To do so, we use data that were collected from men and women from eight countries (Bosnia, Brazil, Chile, Croatia, Democratic Republic of Congo, India, Mexico, and Rwanda) as part of the International Men and Gender Equality Survey (IMAGES). We found that there is wide variation across countries in men's support for gender equality, equal roles for men and women, and acceptability of violence against women.

In multivariate analysis examining predictors of men ever perpetrating physical violence against a partner, we found that older age, witnessing partner violence against one’s mother, permissive attitudes towards violence against women, having inequitable attitudes, and having been involved in fights generally were all associated with a higher likelihood of perpetrating violence.
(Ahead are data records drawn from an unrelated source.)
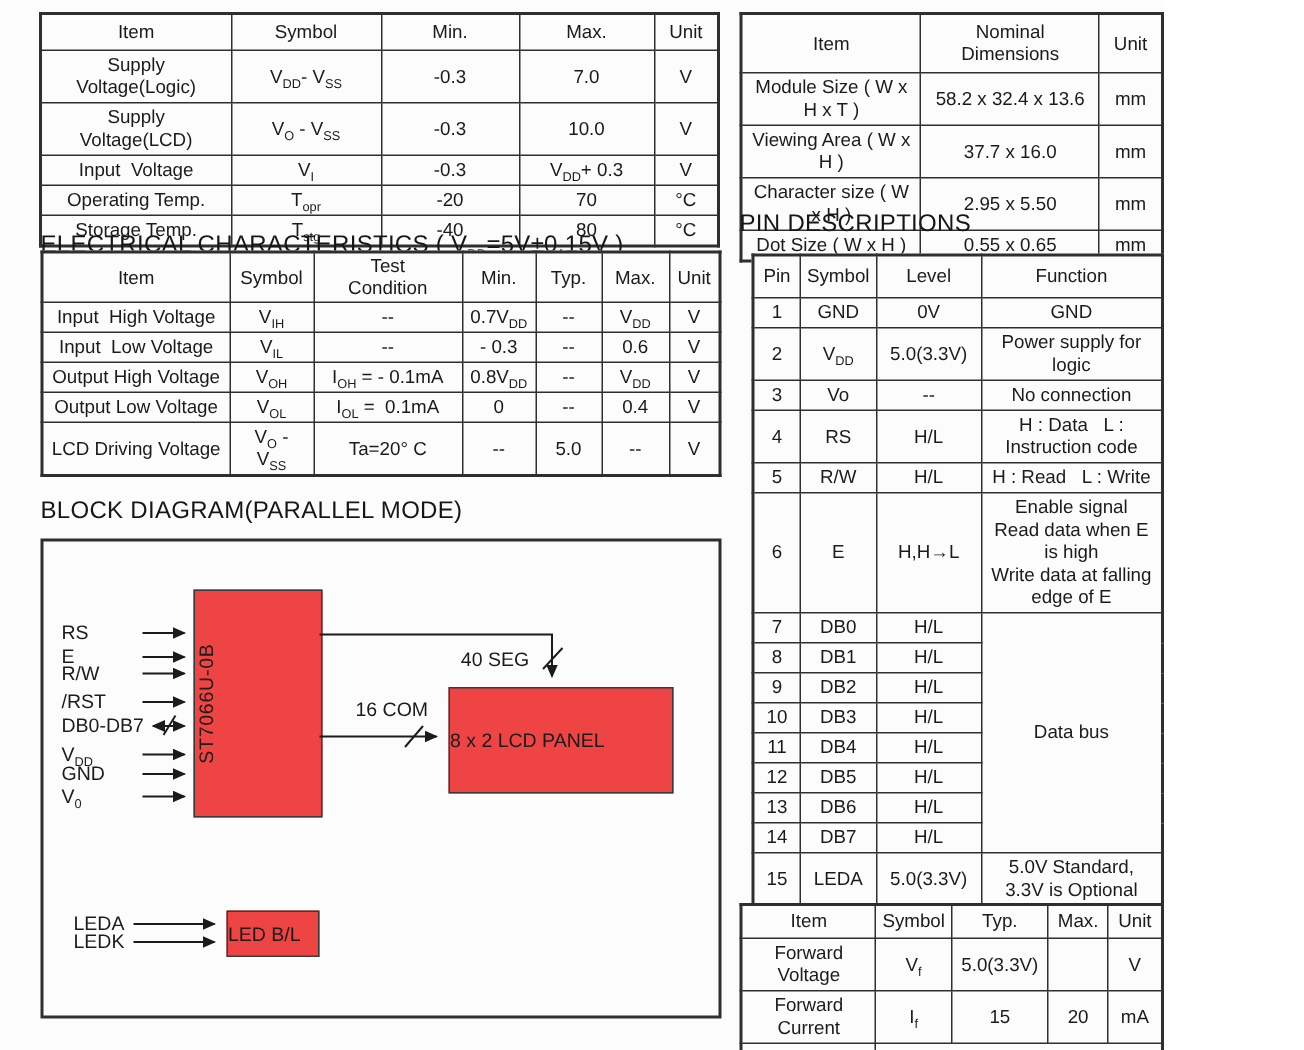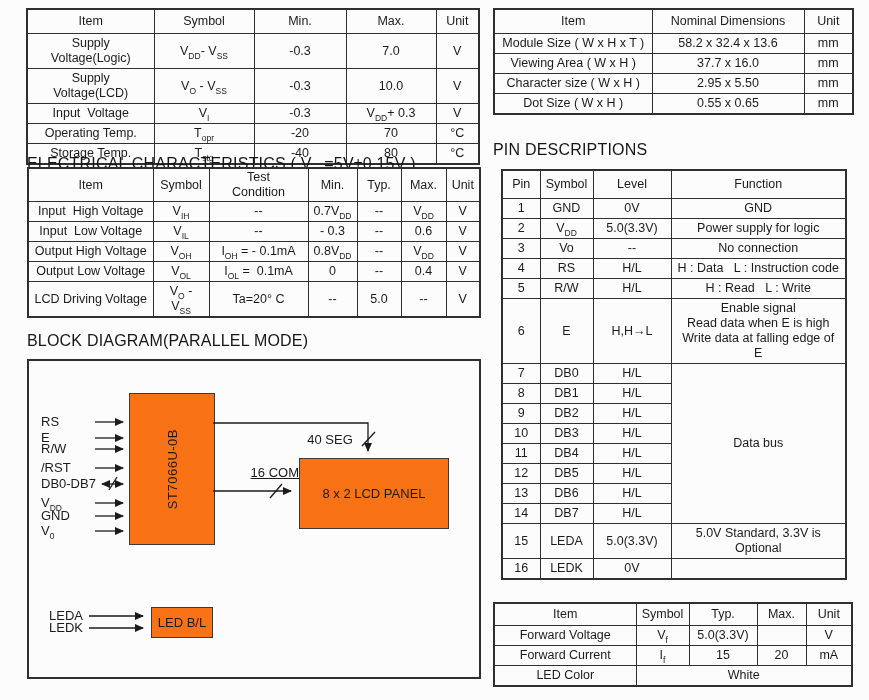--- a/index.html
+++ b/index.html
@@ -4,7 +4,7 @@
 <style>
   html,body { margin:0; padding:0; background:#ffffff; }
   .page {
-    position:relative; width:869px; height:700px;
+    position:relative; width:776px; height:700px;
     background:#fcfcfc; color:#1b1b1b;
     font-family:"Liberation Sans", sans-serif;
     overflow:hidden;

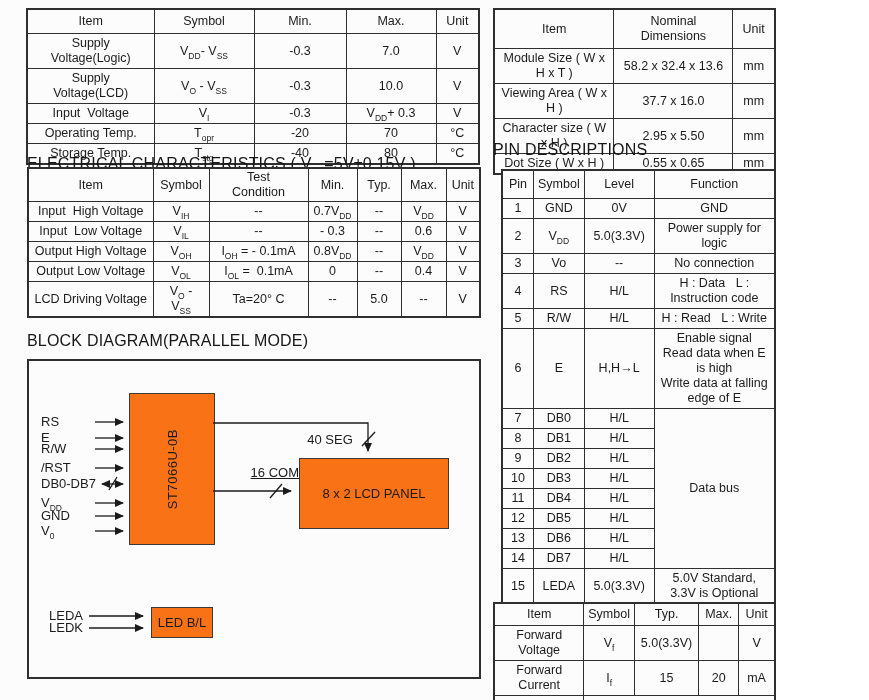--- a/index.html
+++ b/index.html
@@ -335,7 +335,7 @@
     <div class="dg-label" style="left:12px; top:161px;">V<sub>0</sub></div>
 
     <div class="dg-label" style="left:270px; top:70px; width:62px; text-align:center;">40 SEG</div>
-    <div class="dg-label" style="left:208px; top:103px; width:62px; text-align:right;text-decoration:underline;">16 COM</div>
+    <div class="dg-label" style="left:208px; top:103px; width:62px; text-align:left;">16 COM</div>
 
     <div class="dg-label" style="left:20px; top:246px;">LEDA</div>
     <div class="dg-label" style="left:20px; top:258px;">LEDK</div>

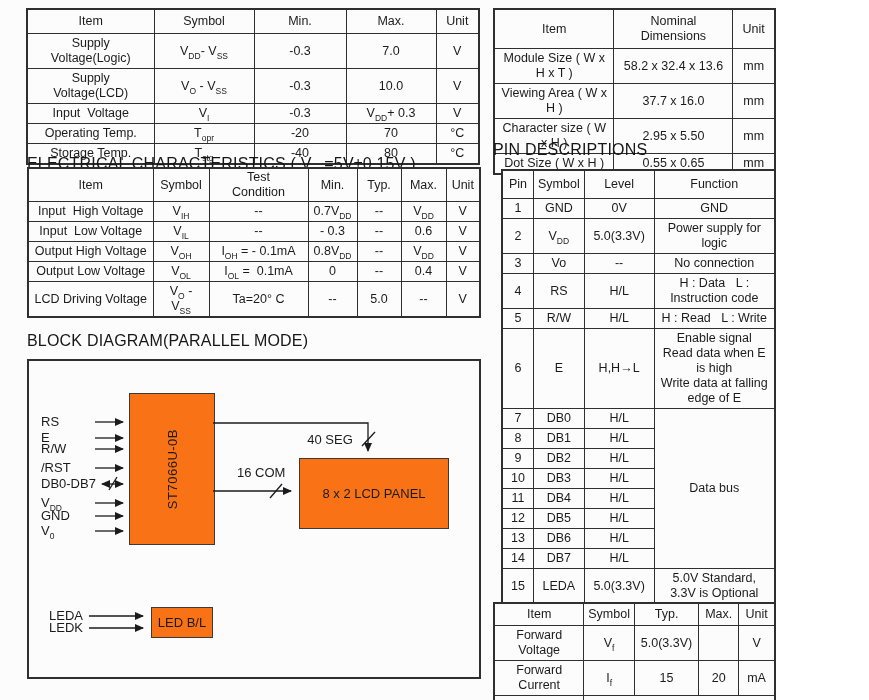--- a/index.html
+++ b/index.html
@@ -36,8 +36,8 @@
   }
   .dg-label { position:absolute; font-size:13px; line-height:18px; white-space:nowrap; }
   .dg-box {
-    position:absolute; border:1.5px solid #3a3a3a; background:#f97316;
-    display:flex; align-items:center; justify-content:center;
+    position:absolute; border:1.5px solid #3a3a3a; background:#ef4444;
+    display:flex; align-items:center; justify-content:flex-start;
     font-size:13px; text-align:center;
   }
   .vert-text { writing-mode:vertical-rl; transform:rotate(180deg); letter-spacing:0.5px; }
A majority of men is willing to intervene if they witness violence against a woman, and men who do not support violence against women, are not violent generally, and are aware of laws prohibiting violence against women are more likely to intervene.

We interpret these findings and identify key knowledge gaps and directions for future research, public policies, evaluation, and programming.

This paper was commissioned by the World Bank Group to help inform a forthcoming report on women’s voice, agency, and participation. It does not necessarily reflect the views and research of the World Bank Group.